Twenty percent of the U.S. population lives in rural communities, and 23% of its children (11 million) attend school in a rural place. America cannot reach or maintain its goals as a world economic, political, or moral leader without its rural schools and communities.
As people who live and work in diverse rural places, we know firsthand that rural people and places want to be counted among America’s valued assets. They want to participate in the national discourse about the values and future of this country. Unfortunately, the discourse is rarely informed of the assets or challenges in rural communities and makes little provisions for the capacities and contributions of rural people and places to enhance and transform the country’s economic, educational, and political landscape.

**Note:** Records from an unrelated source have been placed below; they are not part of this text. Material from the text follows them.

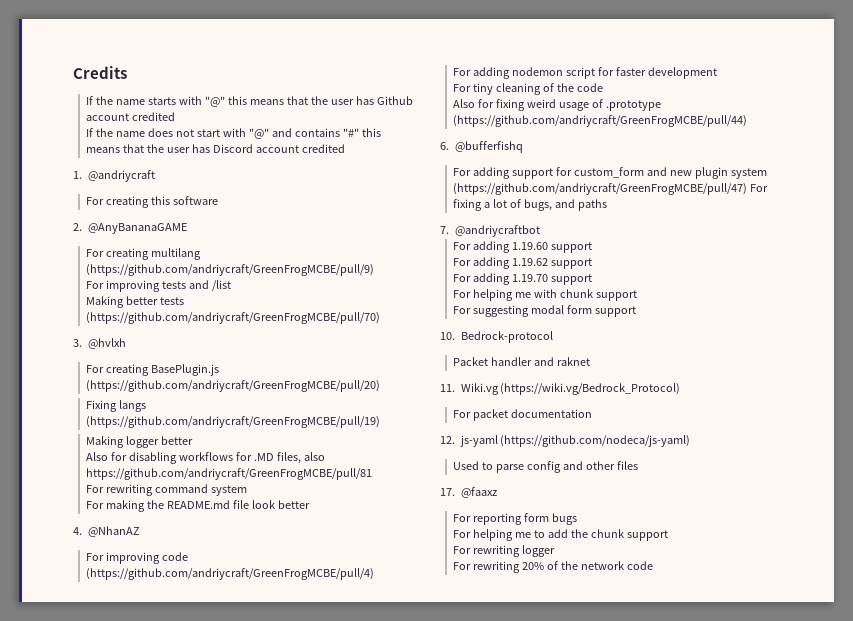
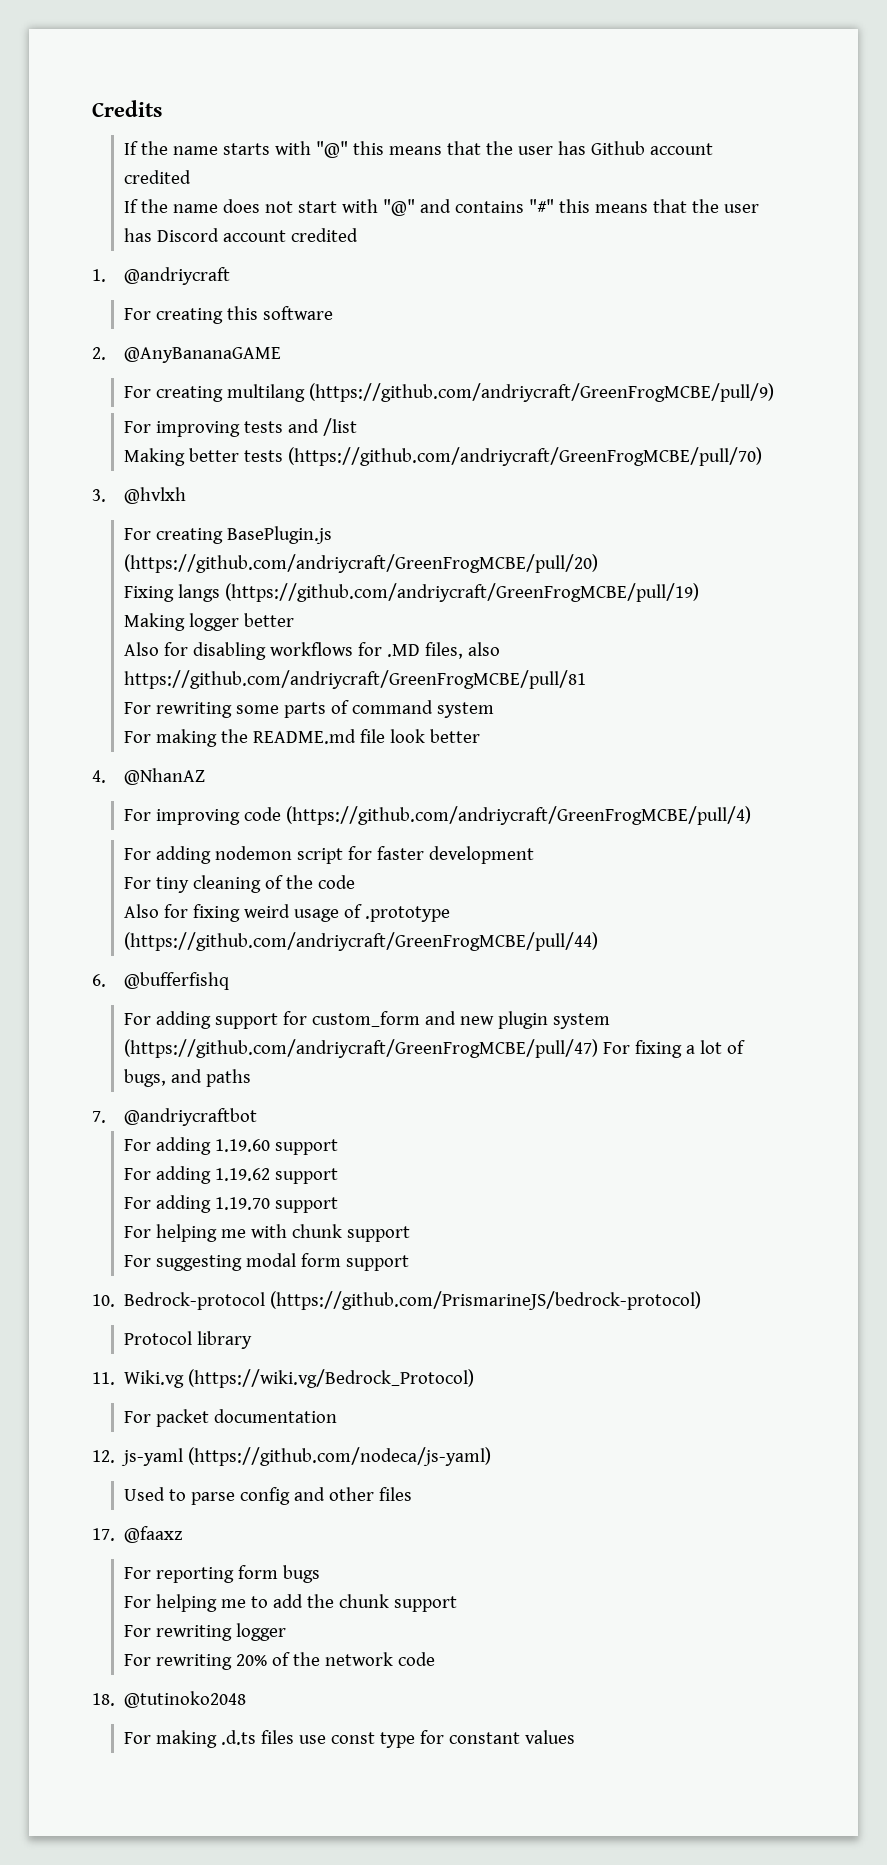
- For rewriting command system
+ For rewriting some parts of command system
- 10. Bedrock-protocol
- Packet handler and raknet
+ 10. Bedrock-protocol (https://github.com/PrismarineJS/bedrock-protocol)
+ Protocol library
+ 18. @tutinoko2048
+ For making .d.ts files use const type for constant values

Rural Trust Mission Statement
Our mission is to help rural schools and communities grow better together by involving young people in place-based learning linked to community and economic development; conducting research and advocating for appropriate educational policies and equitable funding for rural schools; improving rural access to highly effective educators; and increasing rural capacity to design, implement, and support appropriate innovations.
We know that many rural youth desperately want to remain in their communities. This desire marks the presence of the often unrecognized and undervalued assets of rural people and places, and a potentially game-changing way of thinking that is ripe for rural — and even national — school, community and economic development.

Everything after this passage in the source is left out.